═══ Source data ═══
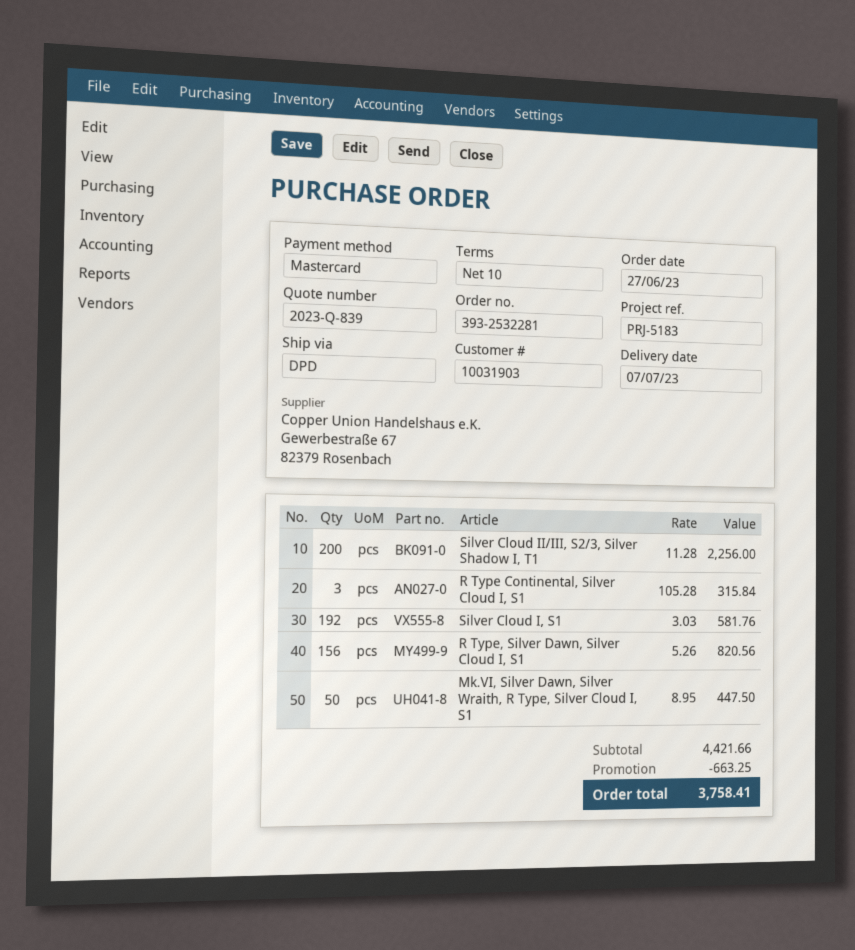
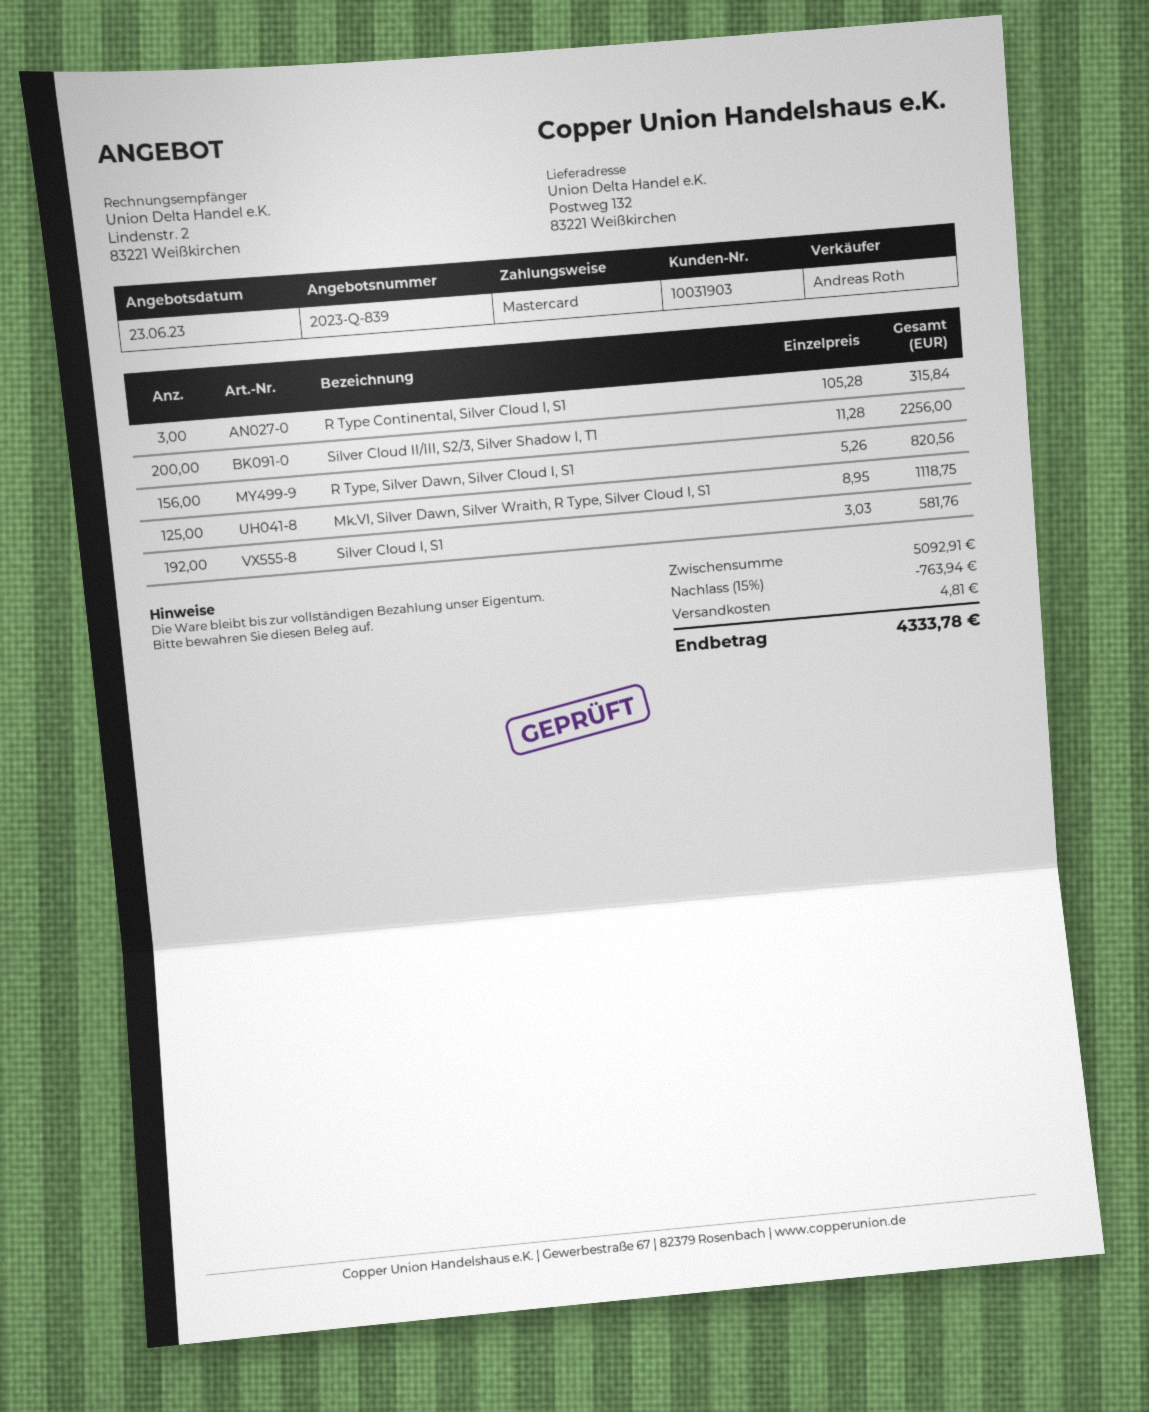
Mk.VI, Silver Dawn, Silver Wraith, R Type, Silver Cloud I, S1: 50 x 8.95 = 447.50 -> 125 x 8.95 = 1118.75
subtotal: 4421.66 -> 5092.91
discount: 663.25 -> 763.94
shipping: none -> 4.81
total: 3758.41 -> 4333.78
═══
Try it –
Drop every image, please, and write out the data above exactly as shown.

Task response –
Mk.VI, Silver Dawn, Silver Wraith, R Type, Silver Cloud I, S1: 50 x 8.95 = 447.50 -> 125 x 8.95 = 1118.75
subtotal: 4421.66 -> 5092.91
discount: 663.25 -> 763.94
shipping: none -> 4.81
total: 3758.41 -> 4333.78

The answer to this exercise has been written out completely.